### Exercise goal
Pictures should be left out while the data beneath this task is written out word for word.
+===+
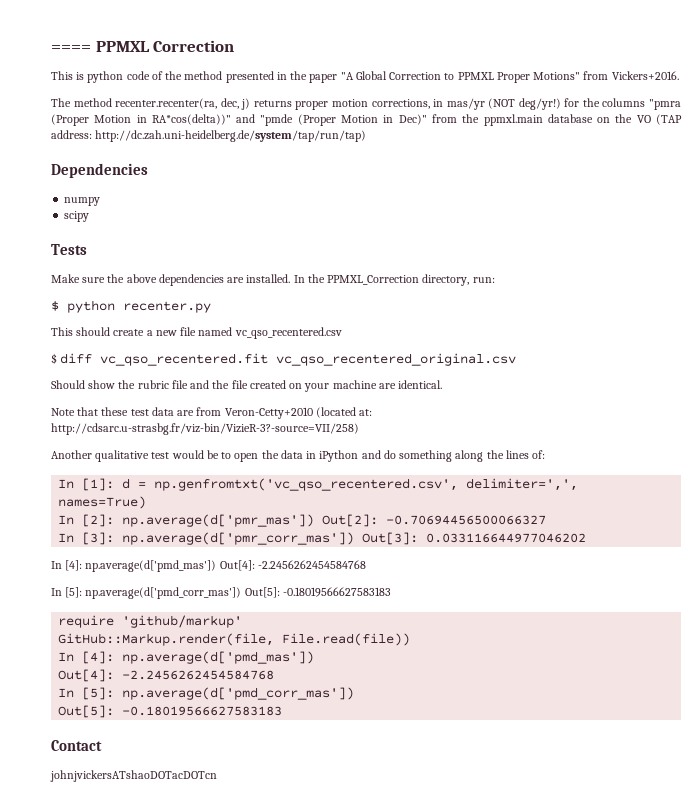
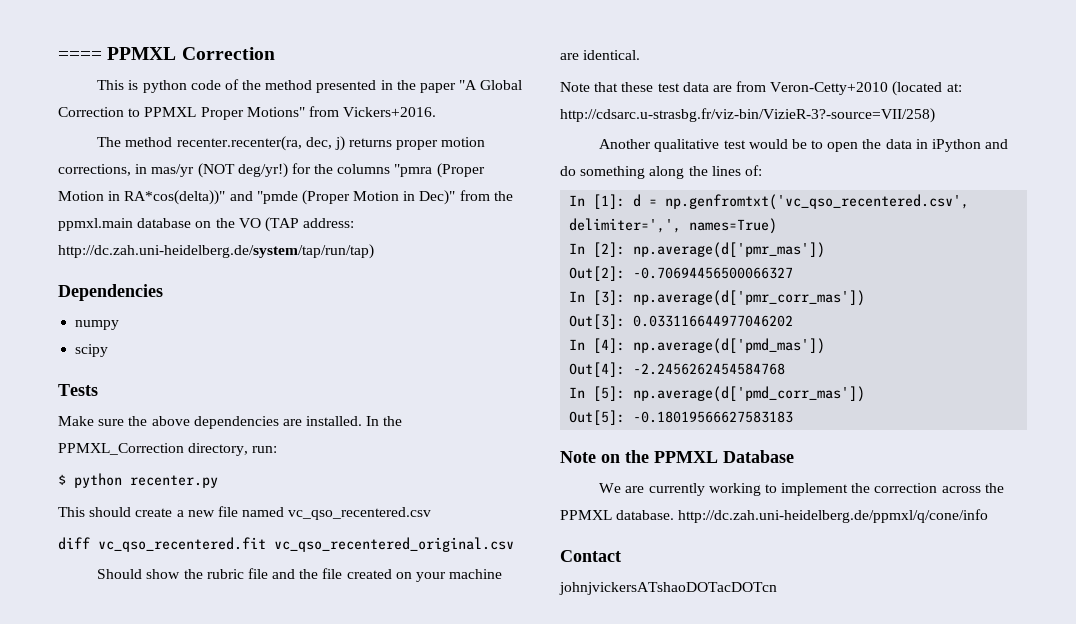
[51,353,57,364] $ -> (432, 513) none
(315, 520) none -> (826, 250) //
(355, 538) none -> (866, 298) //
[51,560,366,572] [51,587,391,599] [58,615,243,628] [58,633,411,646] // In [4]: np.average(d['pmd_mas']) Out[4]: -2.2456262454584768 // In [5]: np.average(d['pmd_corr_mas']) Out[5]: -0.18019566627583183 // require 'github/markup' // GitHub::Markup.render(file, File.read(file)) -> (794, 321) none
(283, 711) none -> [560,450,794,463] [599,483,1004,496] [560,509,989,523] // Note on the PPMXL Database // We are currently working to implement the correction across the PPMXL database. http://dc.zah.uni-heidelberg.de/ppmxl/q/cone/info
+===+
### The completed task
[51,353,57,364] $ -> (432, 513) none
(315, 520) none -> (826, 250) //
(355, 538) none -> (866, 298) //
[51,560,366,572] [51,587,391,599] [58,615,243,628] [58,633,411,646] // In [4]: np.average(d['pmd_mas']) Out[4]: -2.2456262454584768 // In [5]: np.average(d['pmd_corr_mas']) Out[5]: -0.18019566627583183 // require 'github/markup' // GitHub::Markup.render(file, File.read(file)) -> (794, 321) none
(283, 711) none -> [560,450,794,463] [599,483,1004,496] [560,509,989,523] // Note on the PPMXL Database // We are currently working to implement the correction across the PPMXL database. http://dc.zah.uni-heidelberg.de/ppmxl/q/cone/info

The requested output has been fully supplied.